Dick Cheney has no problem criticizing President Obama. In a recent Wall Street Journal commentary, the former vice president and his daughter Liz blasted Obama's handling of the wars in Iraq and Afghanistan. "Rarely has a U.S. president been so wrong about so much at the expense of so many," they wrote. Former President George W. Bush, however, has "vowed not to criticize his successor and does not have a comment" about what, if anything, the United States should do in Iraq, according to a statement from his spokesman.
Compared with Bush, Bill Clinton has taken on a more activist role since leaving the White House — starting a charitable foundation, writing books and giving rousing endorsement speeches. But he has also joined his successors in crisis moments, as when he and Bush jointly appealed for Haiti relief in 2010. Meanwhile, Obama and his predecessors have appeared together at presidential library dedications and flown together on Air Force One.
For most of American history, former commanders in chief have been impressively collegial with their successors and with each other — it's "The Presidents Club," as a recent book dubbed it, after all, not "Fight Club." But presidential retirement wasn't always so chummy.

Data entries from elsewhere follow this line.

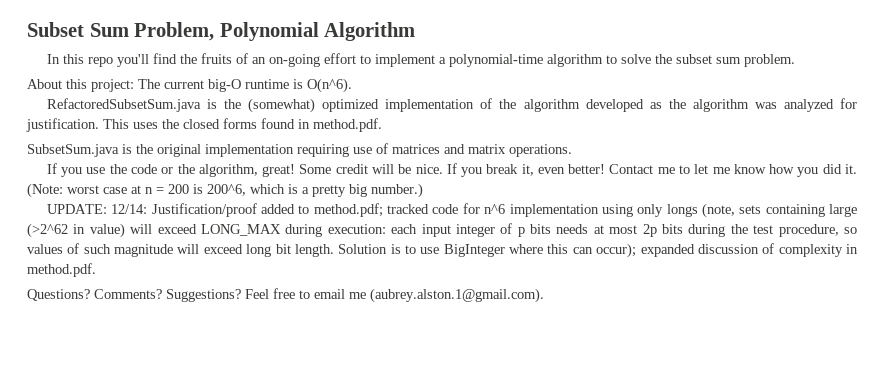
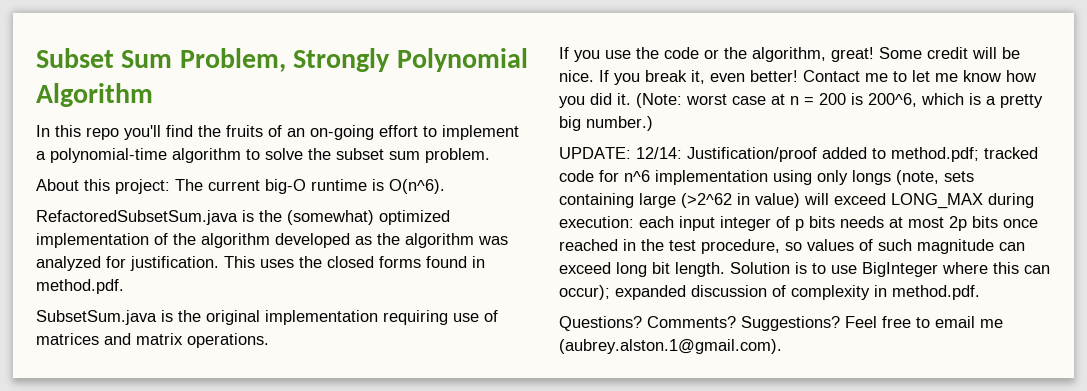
(215, 31) none -> [293,48,391,72] Strongly
[688,224,726,237] during -> [1003,219,1038,228] [559,239,636,251] once reached in
[177,244,200,254] will -> [999,242,1025,251] can

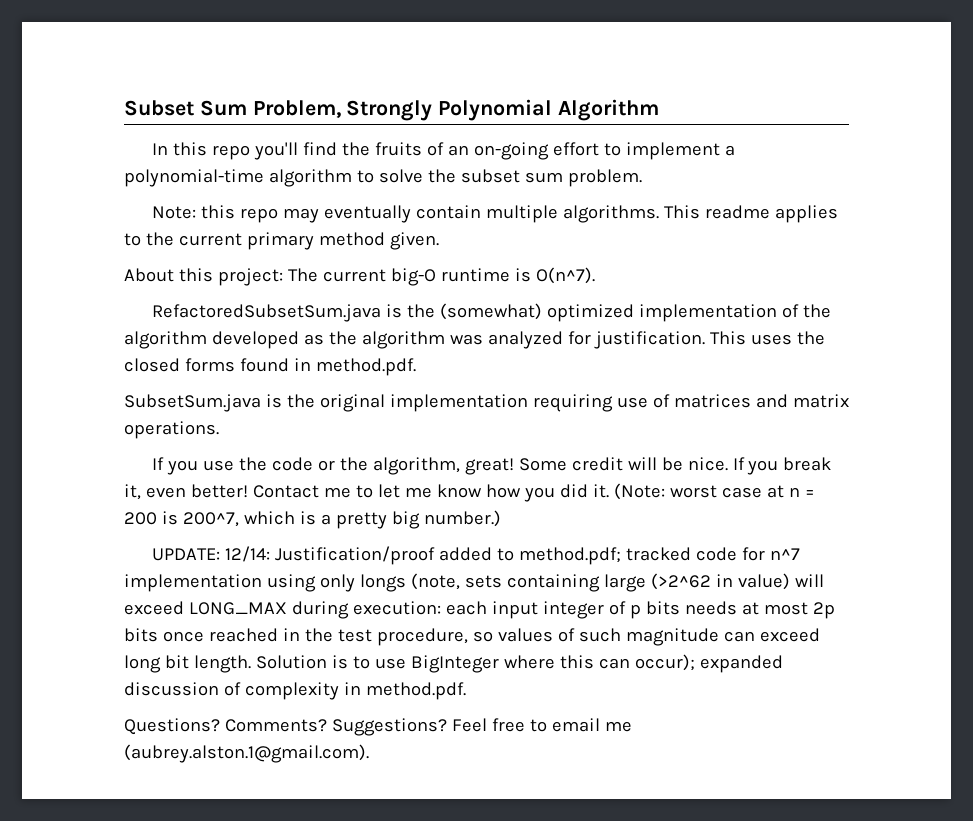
(490, 155) none -> [151,205,838,223] [124,232,439,250] // Note: this repo may eventually contain multiple algorithms. This readme applies to the current primary method given.
[389,179,445,194] O(n^6). -> [535,267,595,284] O(n^7).
[868,93,917,107] 200^6, -> [182,512,239,527] 200^7,
[624,170,650,182] n^6 -> [769,548,800,560] n^7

In the years shortly before and during the Civil War, the traditional post-presidency silence proved too difficult to keep — and President Abraham Lincoln suffered the consequences. The battle between Lincoln and the former presidents alive at the time is a critical but little-heralded story of the American Civil War and a vast departure from the history of the post-presidency.
As America slid toward disunion and war, the 1860 election pushed the former presidents off the sidelines. Franklin Pierce, who left the White House in 1857, tried to recruit his former secretary of war, Jefferson Davis, to run for president. John Tyler, who had been out of office for 15 years, wanted the job for himself and authorized his friends to put his name forward if the opportunity arose. (It did not.)
When the Democratic Party collapsed into Northern and Southern factions during the campaign, Pierce, Tyler and James Buchanan supported John C. Breckinridge, the nominee of the Southern Democrats; Martin Van Buren supported Stephen Douglas, chosen by the party's Northern wing. Tyler and Van Buren proposed that Democratic electors band together to deny Lincoln the presidency by voting for whichever of his opponents had the most support.
Millard Fillmore, the last president who was neither a Democrat nor a Republican, supported the Constitutional Union Party, mostly former Whigs running on a platform of national harmony.
Despite their political differences, the former presidents all saw the role of president as conciliator in chief, whose main objective was to keep the union together, generally by making concessions to the South. They regarded the election of Lincoln, with his firm commitment to end the expansion of slavery, as menacing the presidency and the union itself.